The balloon, along with another observed transiting Central and South America, had surveillance equipment not usually associated with standard meteorological activities or civilian research as claimed by China, a senior US administration official said on Saturday.
Its route over the US near many potentially sensitive sites also contradicted the Chinese government’s explanation that it’s a weather balloon, the official said.
News of the balloon entering US airspace led Secretary of State Antony Blinken to postpone a visit to China to meet with President Xi Jinping and prompted growing calls from Republicans, including former President Donald Trump, to shoot it down. On its way, the balloon passed over Montana, home to intercontinental ballistic missile silos.

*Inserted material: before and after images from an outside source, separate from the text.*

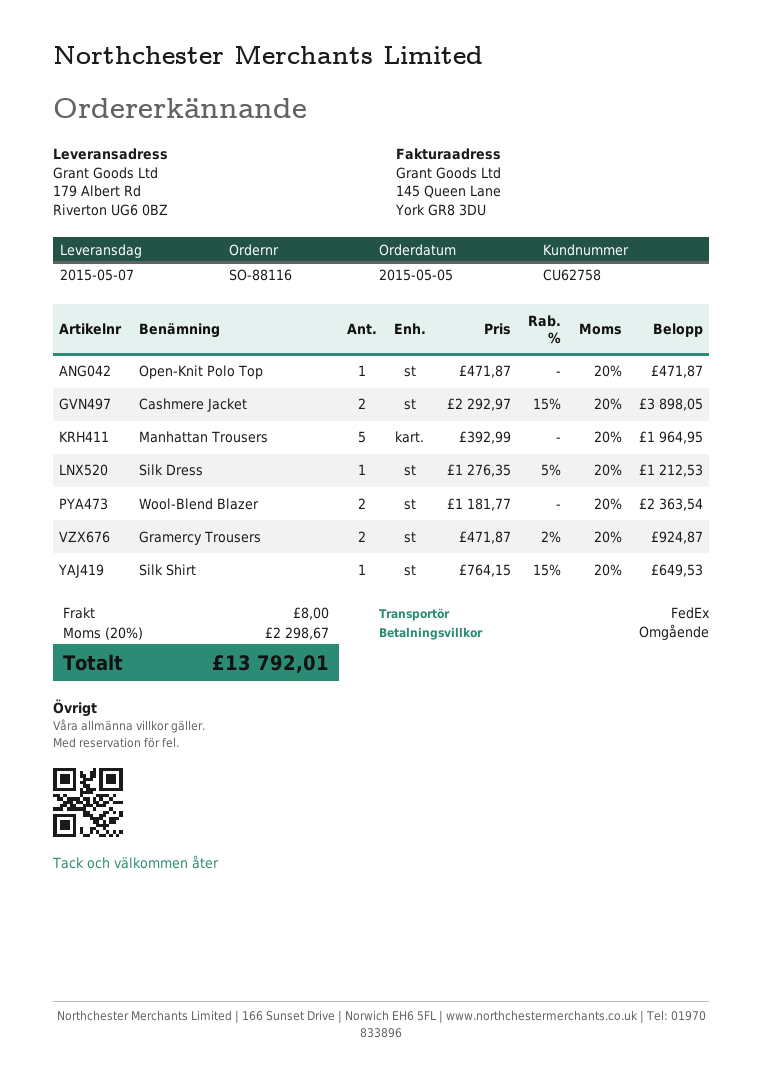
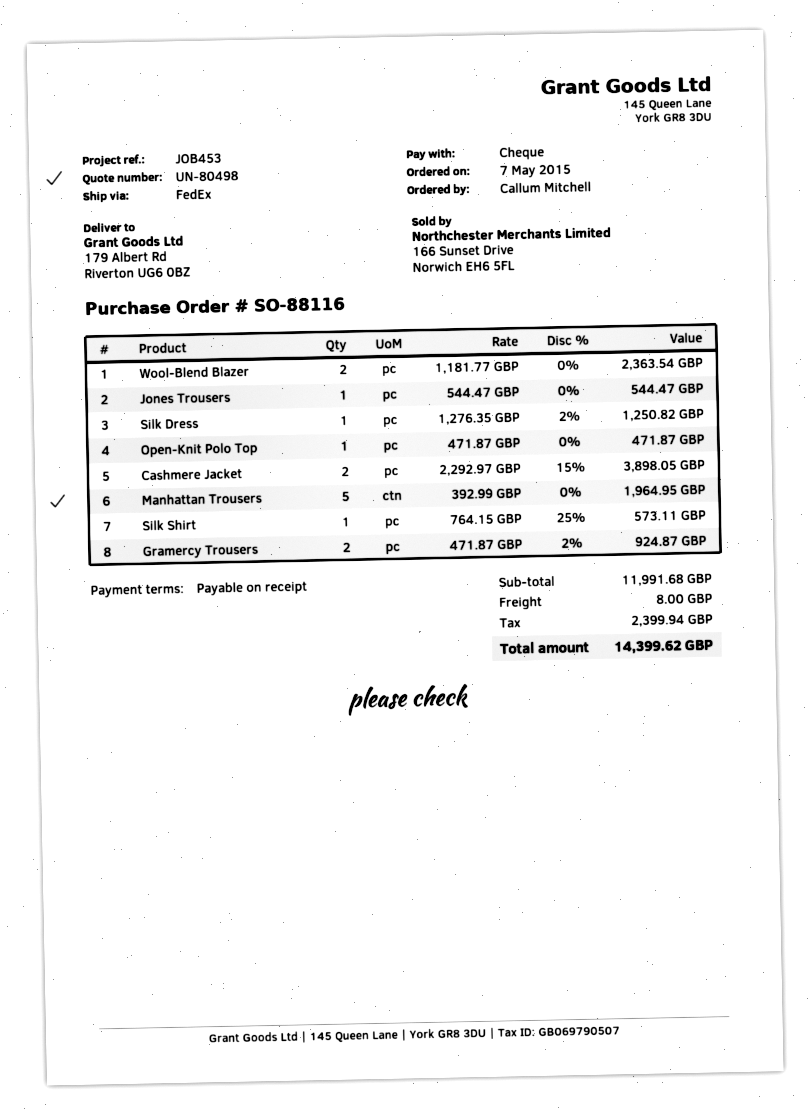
order date: 2015-05-05 -> 2015-05-07
Silk Dress: 1 x 1276.35 - 5% = 1212.53 -> 1 x 1276.35 - 2% = 1250.82
Silk Shirt: 1 x 764.15 - 15% = 649.53 -> 1 x 764.15 - 25% = 573.11
Jones Trousers: none -> 1 x 544.47 = 544.47
tax: 2298.67 -> 2399.94
total: 13792.01 -> 14399.62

Defense Secretary Lloyd Austin said China was using the balloon “in an attempt to surveil strategic sites in the continental United States” and the US plan to take it down involved “closely monitoring its path and intelligence collection activities.”
Officials expect US-China relations to be difficult moving forward, but said that both countries have reasons to put the incident behind them. The second Chinese balloon spotted in Latin America that defense officials said was also conducting espionage activities is not a concern to the US, a person familiar with the matter said.
US officials expect to learn more about the balloon’s capabilities from a recovery operation under way off the coast, where US vessels are on site.
A single missile from an F-22 fighter jet brought down the balloon at 2:39 p.m. Eastern time, using the first available opportunity to bring it down without harming Americans, according to two senior officials who briefed reporters. The F-22 was flying at about 58,000 feet when it fired an Aim-9X Sidewinder missile at the balloon at between 60,000 and 65,000 feet, the officials said.
That followed an odyssey that took it into Alaskan airspace on Jan. 28, into a swing over Canada two days later and back over the US on Jan. 31. The overflight had intelligence value to the US by allowing officials to study and scrutinize the balloon and its equipment along the way, a defense official said. The US also took steps to mitigate the balloon’s intelligence gathering, the official said.
The military action shows that the administration is “responding effectively to the PRC’s unacceptable violation of our sovereignty,” Austin said in a statement, referring to the People’s Republic of China.